Decided January 10, 1887

119 U.S. 586

Syllabus

A suit cannot be removed from a state court to a circuit court of the United States on the ground of prejudice or local influence, under subsection 3 of § 639 Rev.Stat., unless all the plaintiffs or all the defendants are citizens of the state in which the suit was brought and of a state other than that of which those petitioning for the removal are citizens.


Opinions

U.S. Supreme Court

Hancock v. Holbrook, 119 U.S. 586 (1887) Hancock v. Holbrook

Submitted December 13, 1886

Decided January 10, 1887

119 U.S. 586

APPEAL FROM THE CIRCUIT COURT OF THE UNITED

STATES FOR THE EASTERN DISTRICT OF LOUISIANA

Syllabus

A suit cannot be removed from a state court to a circuit court of the United States on the ground of prejudice or local influence, under subsection 3 of § 639 Rev.Stat., unless all the plaintiffs or all the defendants are citizens of the state in which the suit was brought and of a state other than that of which those petitioning for the removal are citizens.

Page 119 U. S. 587

This was an appeal from an order of the circuit court remanding to a state court a cause removed thence to the circuit court. The case is stated in the opinion of the Court.

MR. CHIEF JUSTICE WAITE delivered the opinion of the Court.

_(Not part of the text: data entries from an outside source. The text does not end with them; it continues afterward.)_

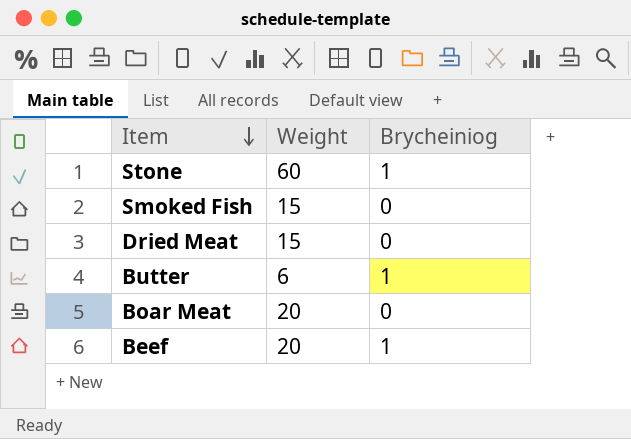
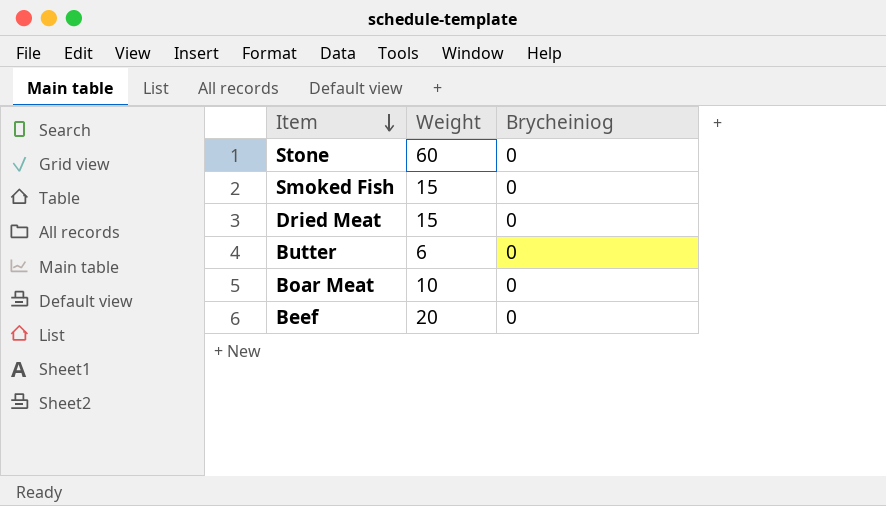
Stone | Brycheiniog: 1 -> 0
Butter | Brycheiniog: 1 -> 0
Boar Meat | Weight: 20 -> 10
Beef | Brycheiniog: 1 -> 0

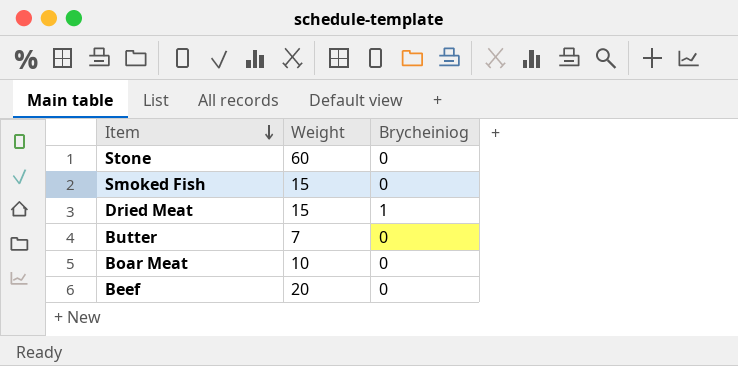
Dried Meat | Brycheiniog: 0 -> 1
Butter | Weight: 6 -> 7

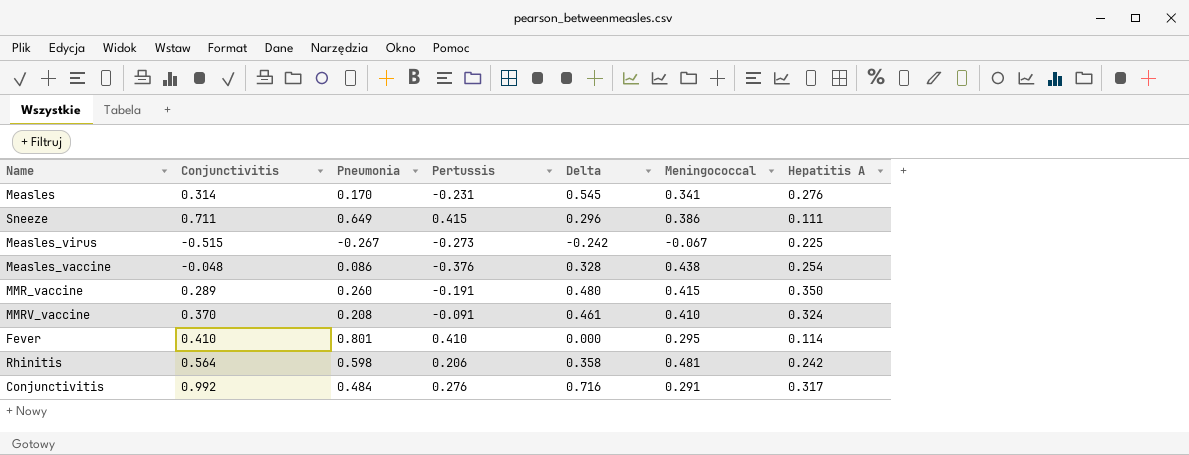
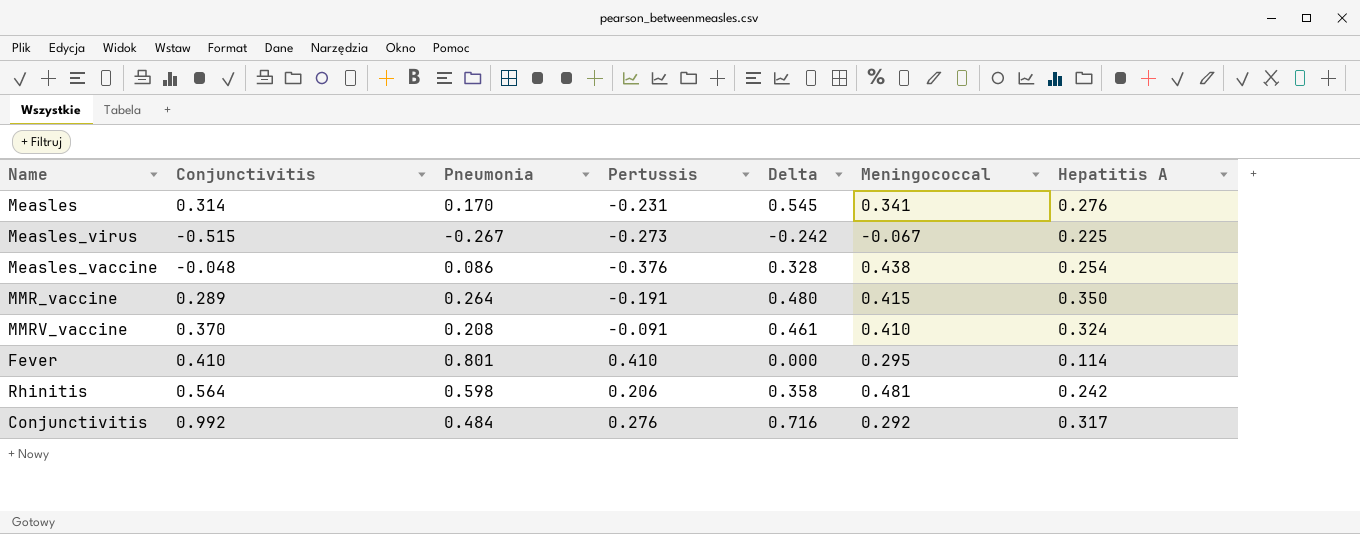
row Sneeze: 0.711 | 0.649 | 0.415 | 0.296 | 0.386 | 0.111 -> none
MMR_vaccine | Pneumonia: 0.260 -> 0.264
Conjunctivitis | Meningococcal: 0.291 -> 0.292

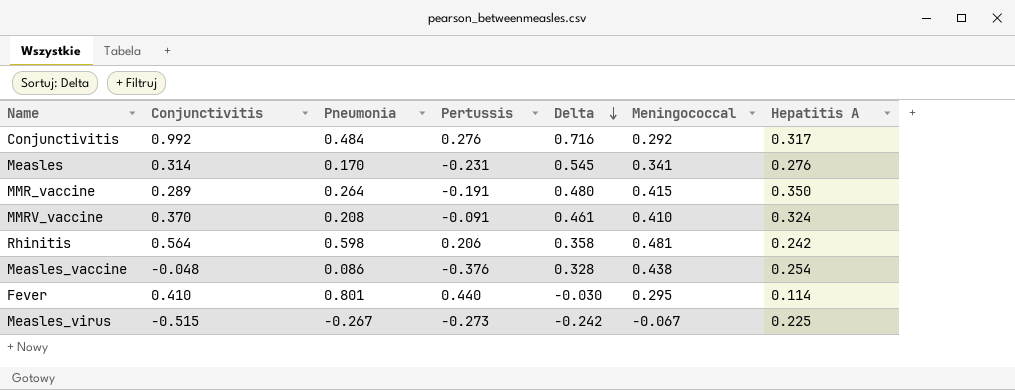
row order: none -> Delta descending
Fever | Pertussis: 0.410 -> 0.440
Fever | Delta: 0.000 -> -0.030

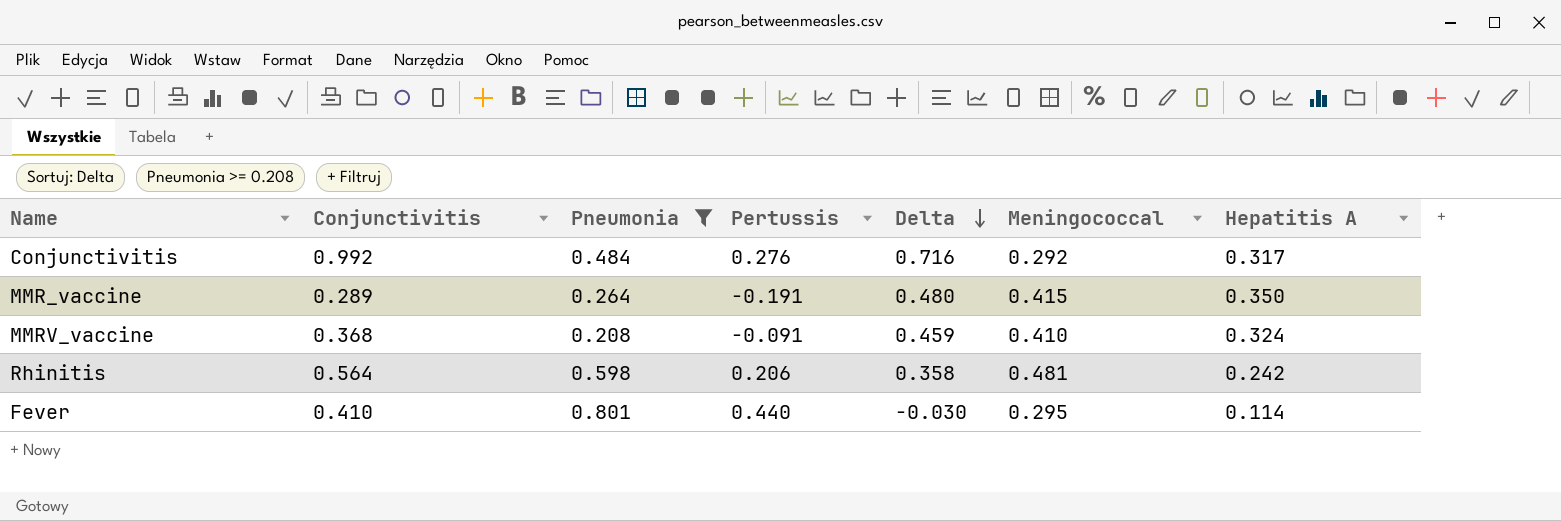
filter: none -> Pneumonia >= 0.208
MMRV_vaccine | Conjunctivitis: 0.370 -> 0.368
MMRV_vaccine | Delta: 0.461 -> 0.459

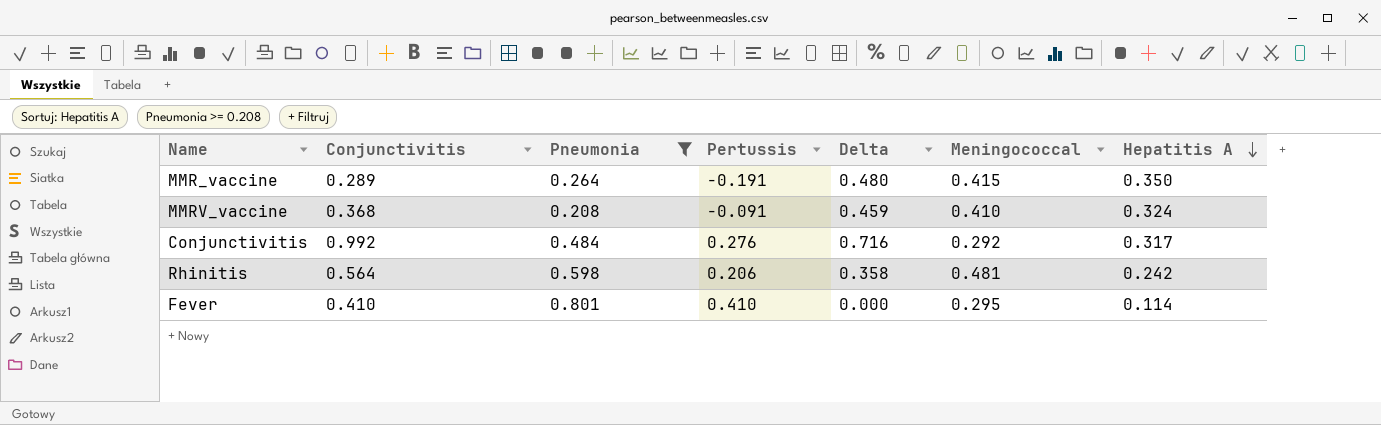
row order: Delta descending -> Hepatitis A descending
Fever | Pertussis: 0.440 -> 0.410
Fever | Delta: -0.030 -> 0.000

The order remanding this case is affirmed. A suit cannot be removed from a state court to a circuit court of the United States under subsection 3 of § 639 of the Revised Statutes on the ground of "prejudice or local influence" unless all the plaintiffs or all the defendants are citizens of the state in which the suit was brought and of a state other than that of which those petitioning for the removal are citizens. Here it appears that Hancock, the plaintiff, on whose petition the removal was had, is a citizen of New York, and Eliza Jane Holbrook and George Nicholson, two of the defendants, and those principally interested in the litigation, citizens of Mississippi, while R. W. Holbrook and Richard Fitzgerald, the other defendants, are alone citizens of Louisiana, where the suit was brought. These Louisiana defendants are necessary parties to the suit, but, according to the record, those who are citizens of Mississippi are the real parties in interest.

Affirmed.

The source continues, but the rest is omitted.